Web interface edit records
────────────────────

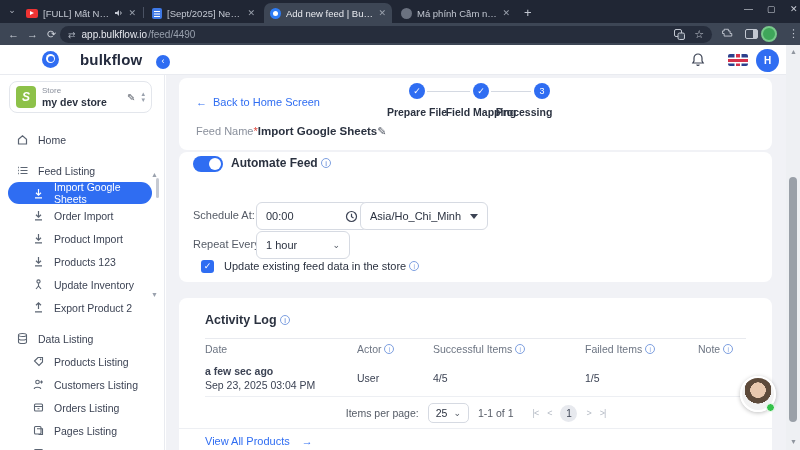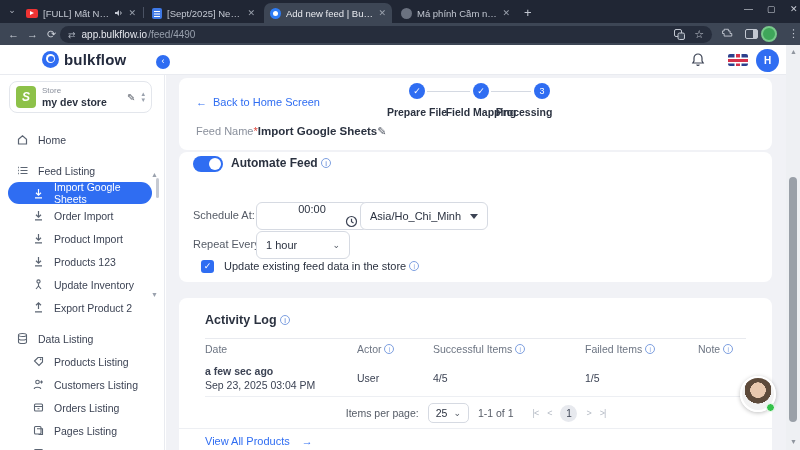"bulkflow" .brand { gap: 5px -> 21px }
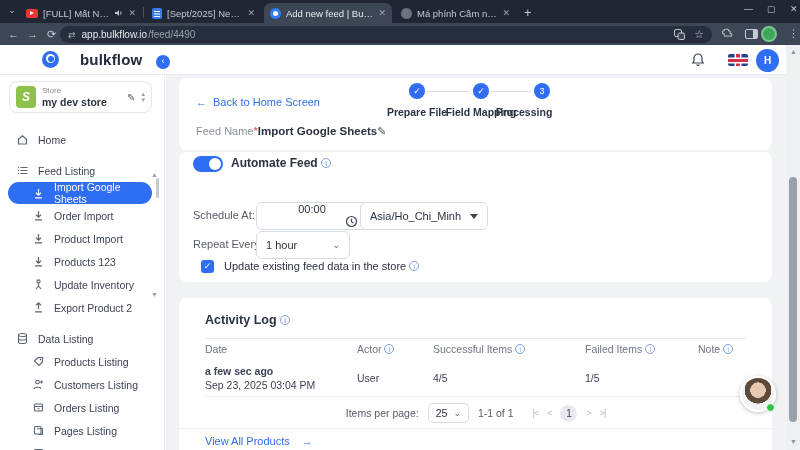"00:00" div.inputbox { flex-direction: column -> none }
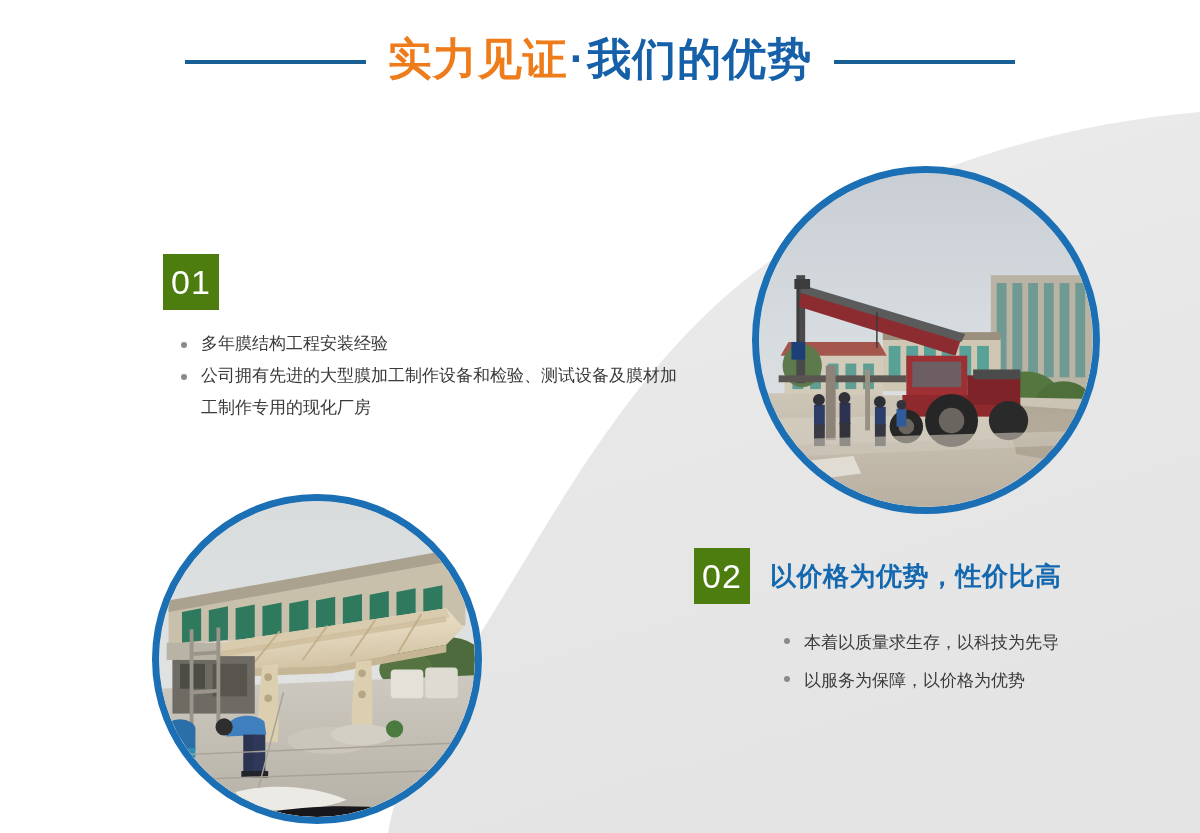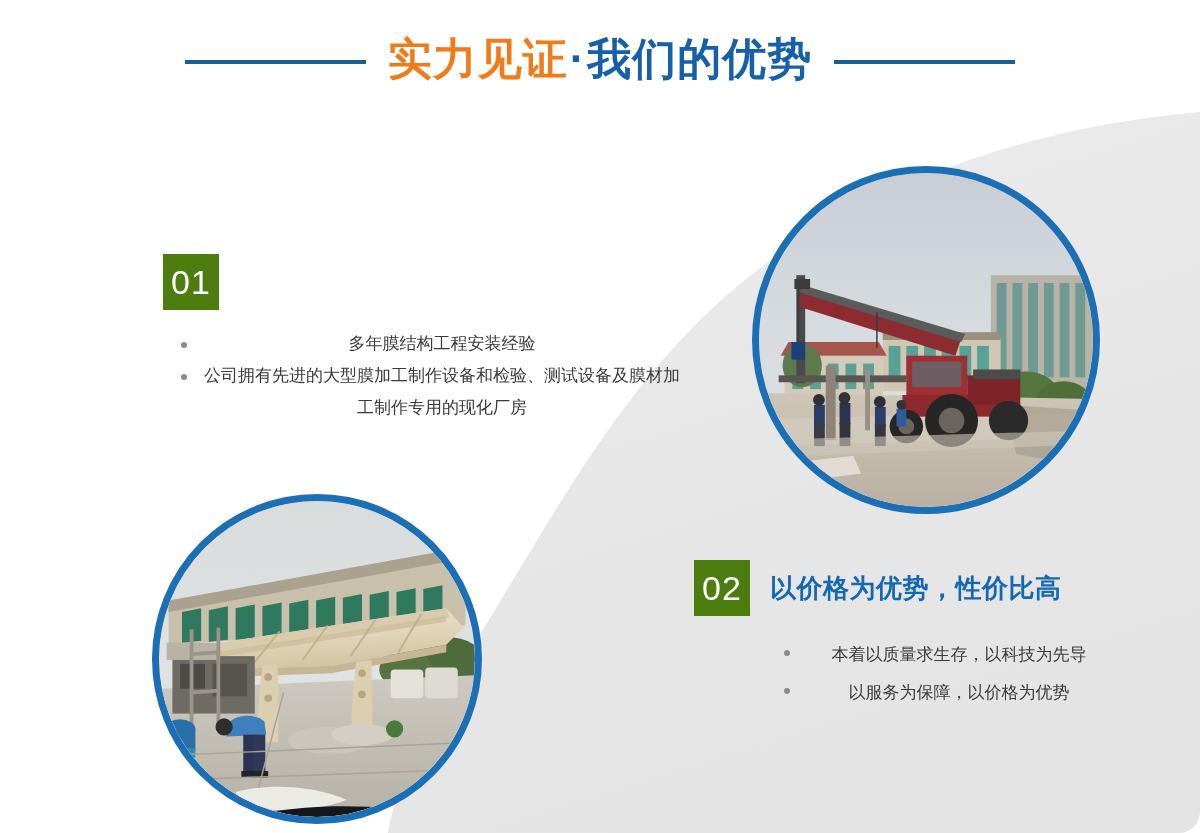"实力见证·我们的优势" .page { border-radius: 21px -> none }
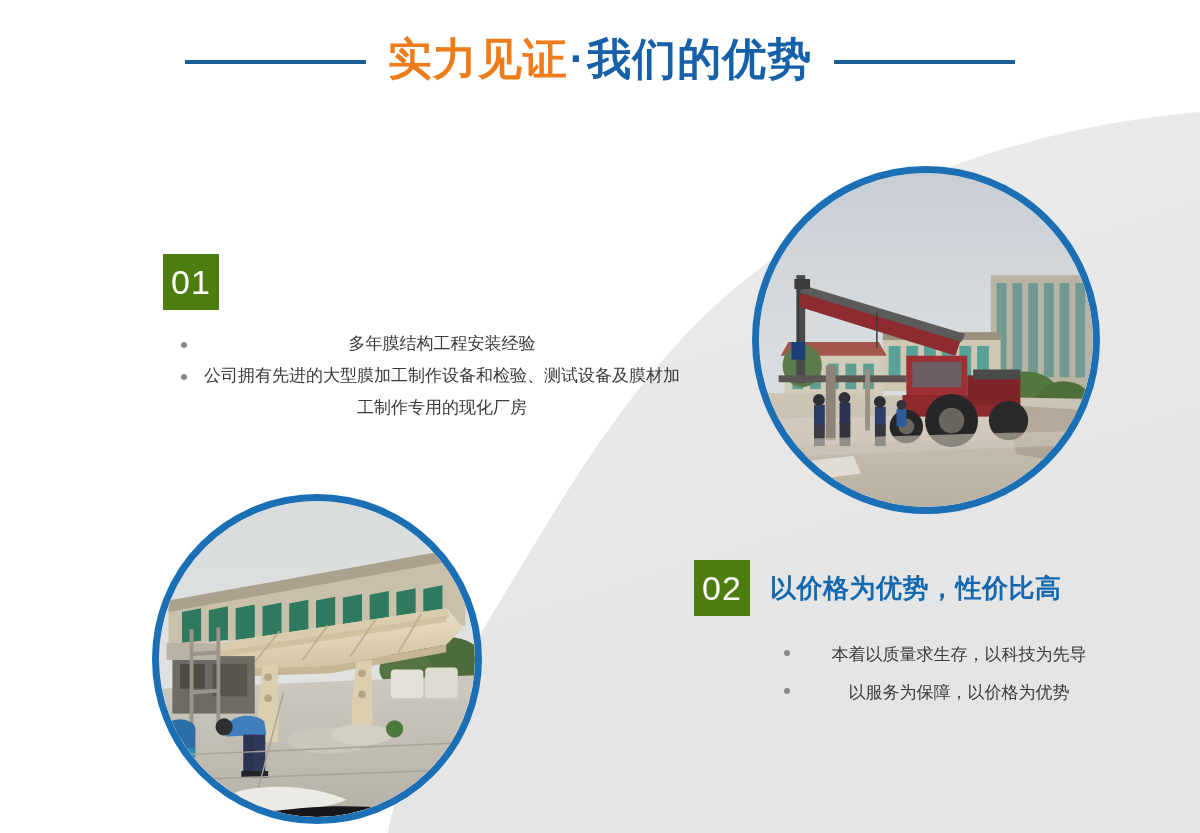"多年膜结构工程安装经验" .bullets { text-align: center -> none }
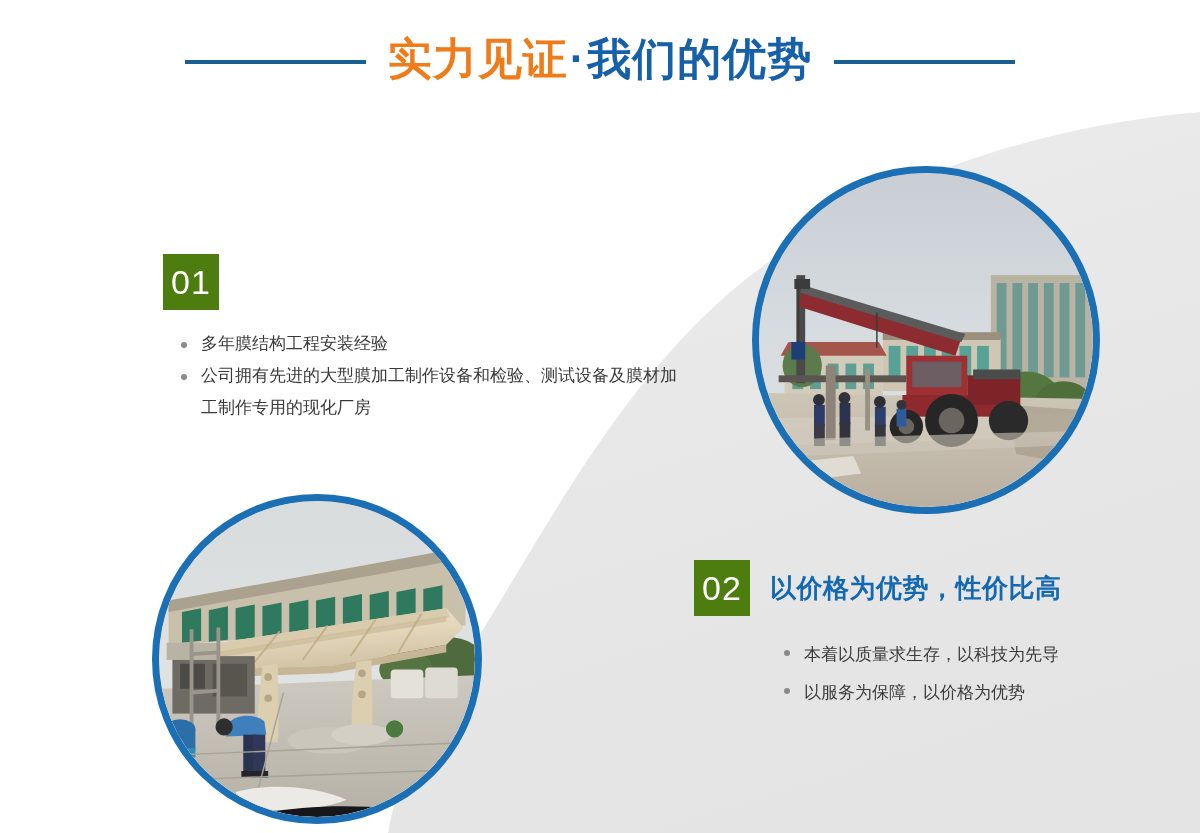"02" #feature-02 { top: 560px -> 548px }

────────────────────

**Task item**
Would you retype all the lines shown above, exactly as written and without any picture?

**Response below**
"bulkflow" .brand { gap: 5px -> 21px }
"00:00" div.inputbox { flex-direction: column -> none }
"实力见证·我们的优势" .page { border-radius: 21px -> none }
"多年膜结构工程安装经验" .bullets { text-align: center -> none }
"02" #feature-02 { top: 560px -> 548px }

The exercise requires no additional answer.